How sports and entertainment merge – Economy

Supposedly three million tickets could have been sold, so great was the interest in the first regular game of the National Football League (NFL) in Germany last November. After the successful premiere in Munich, there will be two NFL matches in 2023, probably in Frankfurt. The sport is booming in this country; RTL has just secured the TV rights for five years. The US league turns the big marketing wheel, even with the Shrove Monday parade in Düsseldorf, an NFL motif car drove along. Football is played in physical education classes in 20 Hessian schools. Sponsored by the US League, but to the chagrin of the GEW union, which suspects it is purely commercial. After all, it’s not just about developing a sport, but also about selling tickets, streaming subscriptions, equipment, merchandising, marketing and advertising.

Sport is a mega business and that is changing. “Sport used to belong solely to the athletes and the clubs,” says sports manager and investor Marcus Höfl. “Today, however, the interface between sport, culture, consumer segments and regions is more important than ever.” In other words: the pure competition, the trappings, the staging, entertainment and lifestyle all mix. And at the same time, “digitization and the associated internationalization are opening up completely new economic opportunities,” says Höfl. A development in which he and some business partners want to be a part. You launched the German-American fund Cerro Capital. Around 250 million euros are to flow into sports investments that have gone beyond the start-up character and now need growth capital.

On course for growth

“Sport and entertainment are crisis-proof,” believes Höfl. The global sports market is on a robust growth course; experts put its volume at more than 500 billion US dollars in 2019, in the coming year it should already be more than 670 billion euros. The business with marketing, but also with sporting goods, streaming and other services, including betting exchanges, is booming. The development even changes Germany, which is very fond of football. Other sports and foreign leagues will benefit from the fact that traditional television is losing its importance as the exclusive channel for showing moving images and the transmission business is increasingly shifting to the digital world. Who his sport in the ARDsports show or in ZDF-Sportstudio missing, she just streams it on the net – for a fee.

Höfl knows the sports business from many perspectives. He worked at Adidas (where his father sat on the board), later he managed Franz Beckenbauer (whose global personality rights Höfl still represents), and his wife, the ski racer Maria Höfl-Risch. Höfl helped the beverage giant Red Bull to set up a global football network. He appears as a consultant, and as an investor he was a co-owner and member of the supervisory board of the Bundesliga soccer club FC Augsburg for five years until 2021.

Many investors would like to invest directly in German professional football clubs, but shy away from the “50-plus-1 rule”, which guarantees the club in question the final say in decisions, regardless of an investor’s stake. “From the point of view of investors, the rule is the big obstacle,” says Höfl’s ​​business partner Thomas Rudy. But if you want to invest in professional sports, you don’t necessarily have to do it in clubs and players. More and more money can be made with digital media that broadcast competitions. With companies that collect statistics and data, or with online betting exchanges. Or with film productions. The best example is the “Religion of Sports” documentary series co-financed by US football star Tom Brady and Cerro Capital, which stages different sports. Most recently, “Drive to Survive”, a Netflix series about Formula 1, sparked enthusiasm, especially in the USA, and helped the racing series to a third Grand Prix there. The success is based on the staging of the sport beyond points and goals, times and tables. Triumphs and dramas are staged at high speed in an elaborate optic, giving the viewer the feeling of being very close.

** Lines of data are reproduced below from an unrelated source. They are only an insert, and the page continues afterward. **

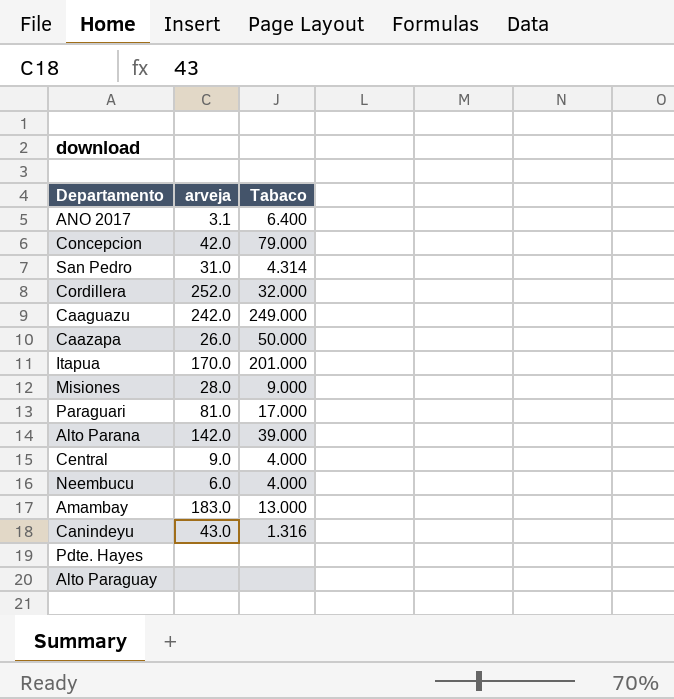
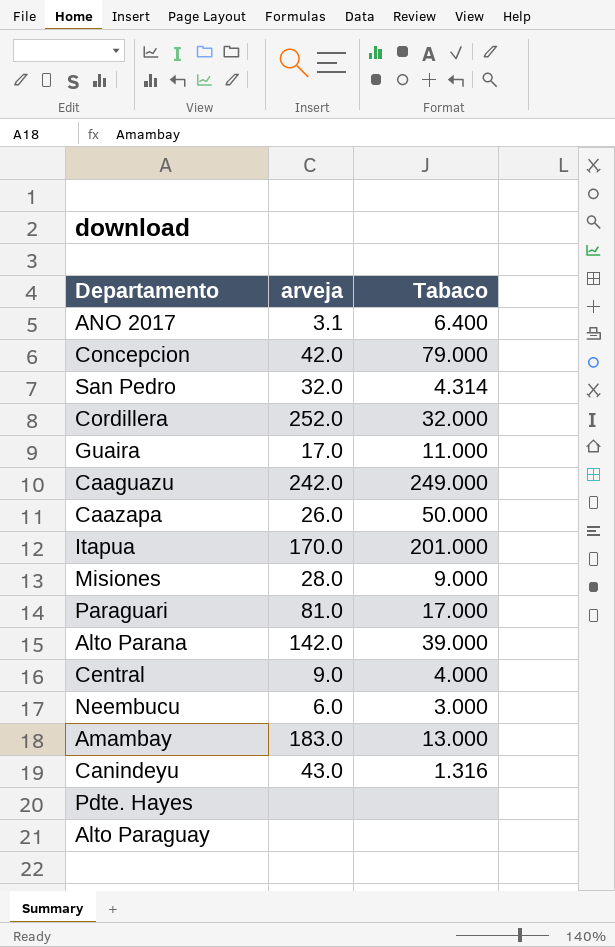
San Pedro | arveja: 31.0 -> 32.0
row Guaira: none -> 17.0 | 11.000
Neembucu | Tabaco: 4.000 -> 3.000

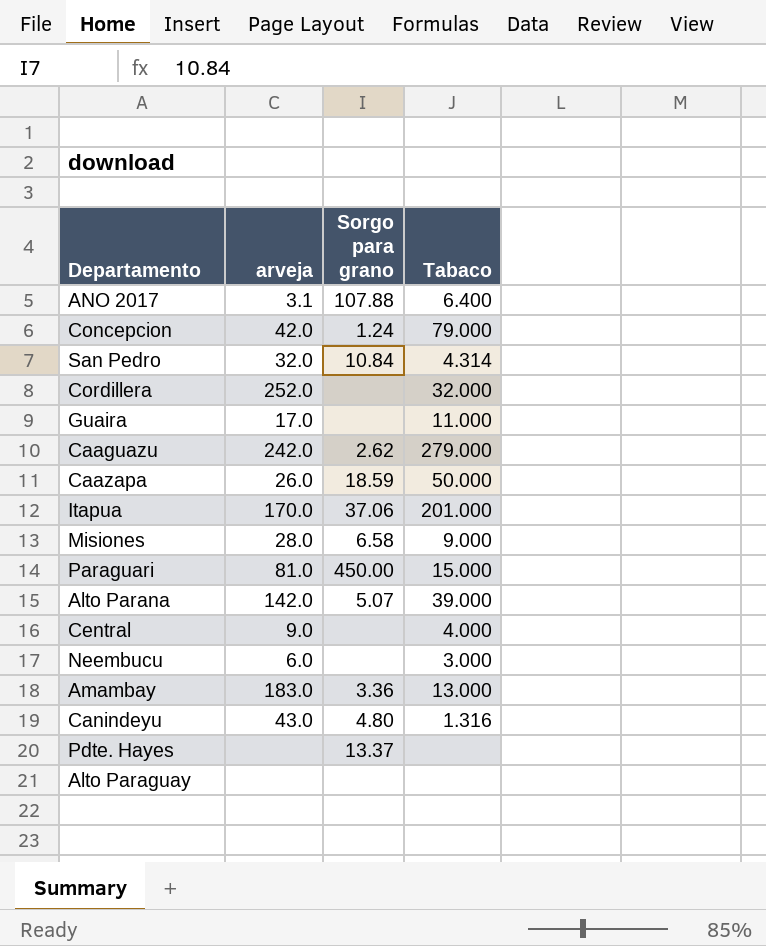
column Sorgo para grano | position: none -> 3
Caaguazu | Tabaco: 249.000 -> 279.000
Paraguari | Tabaco: 17.000 -> 15.000

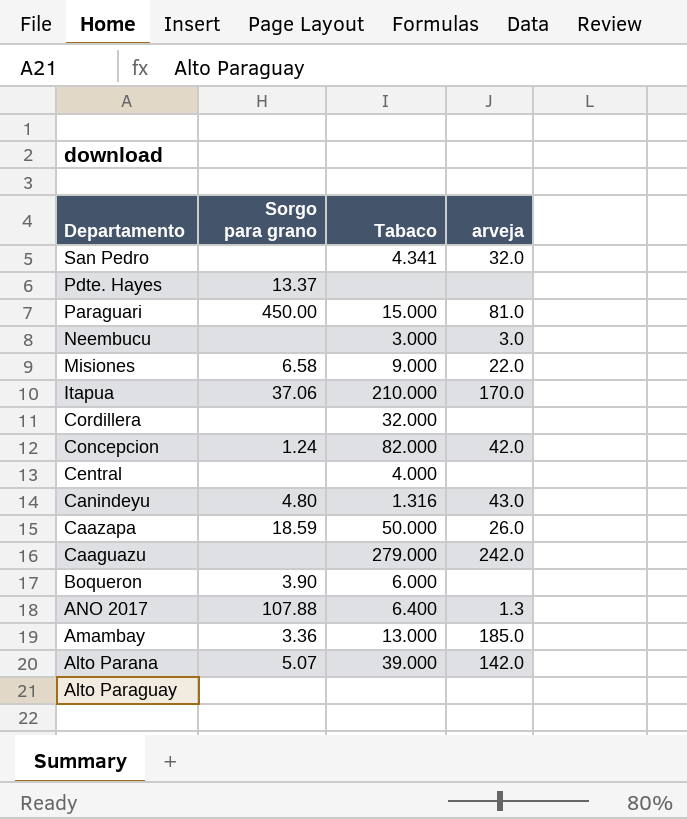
row order: none -> Departamento descending
column arveja | position: 2 -> 4
row Guaira: 17.0 | none | 11.000 -> none
San Pedro | Sorgo para grano: 10.84 -> none
San Pedro | Tabaco: 4.314 -> 4.341
Neembucu | arveja: 6.0 -> 3.0
Misiones | arveja: 28.0 -> 22.0
Itapua | Tabaco: 201.000 -> 210.000
Cordillera | arveja: 252.0 -> none
Concepcion | Tabaco: 79.000 -> 82.000
Central | arveja: 9.0 -> none
Caaguazu | Sorgo para grano: 2.62 -> none
row Boqueron: none -> 3.90 | 6.000 | none
ANO 2017 | arveja: 3.1 -> 1.3
Amambay | arveja: 183.0 -> 185.0

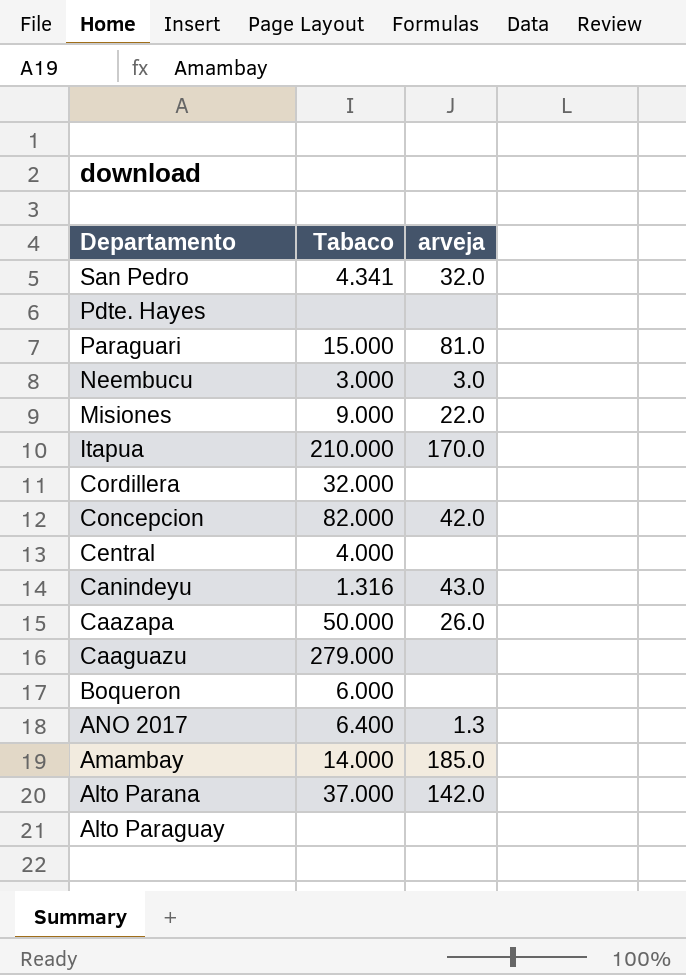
column Sorgo para grano | position: 2 -> none
Caaguazu | arveja: 242.0 -> none
Amambay | Tabaco: 13.000 -> 14.000
Alto Parana | Tabaco: 39.000 -> 37.000

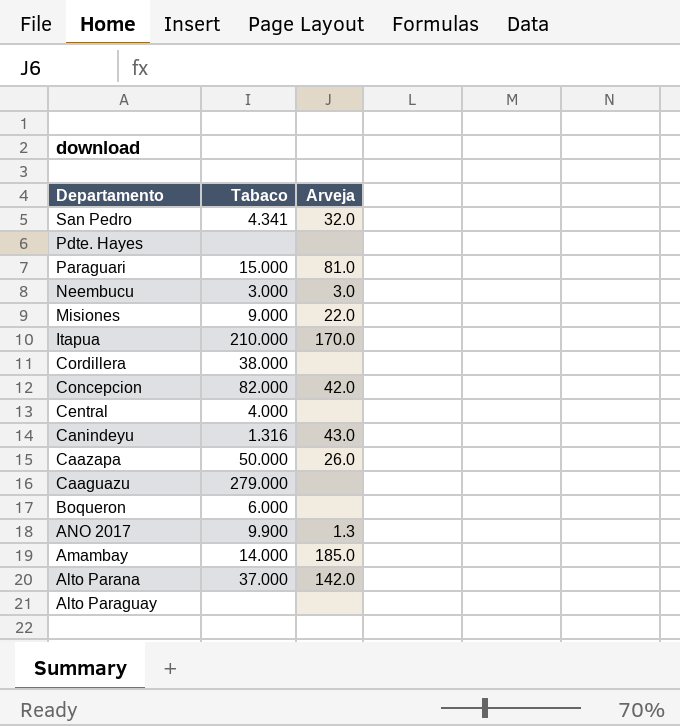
column name: arveja -> Arveja
Cordillera | Tabaco: 32.000 -> 38.000
ANO 2017 | Tabaco: 6.400 -> 9.900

An example of the business model is ex-world footballer Cristiano Ronaldo

“Sports that can be easily internationalized in terms of marketing are attractive,” says Höfl. The team at Cerro Capital also includes German ex-golfer Tino Schuster and former investment banker Thomas Rudy. “Many sports investors are looking for a bridge between the US and Europe,” says Rudy, who comes from Lake Constance but has lived in the US for a long time. The example of the NFL shows how strongly the American professional business is pushing towards Europe. Conversely, experts rate the market for sports betting in Germany as saturated, while it is banned in some US states. Still, because loosening is being worked on and European betting companies are ready with their expertise.

However, investors like Höfl also see potential for skaters, snowboarders, sailors and other fringe sports (judging by football). Thanks to digital technology. It not only helps to spread fringe sports, but also to globalize regionally important disciplines, such as cricket in India. E-sports are still a growth market.

Gone are the days when professional football clubs only found supporters in their own region or in their own country. All major European clubs have marketing offices in Asia and North America. An example of the business model is ex-world footballer Cristiano Ronaldo, whose involvement in Saudi Arabia has brought international attention to the meaningless league there. Or, a few sizes smaller, SC Freiburg. The commitment of the player Jeong Woo-yeong alone has given the club new fans in its home country of South Korea.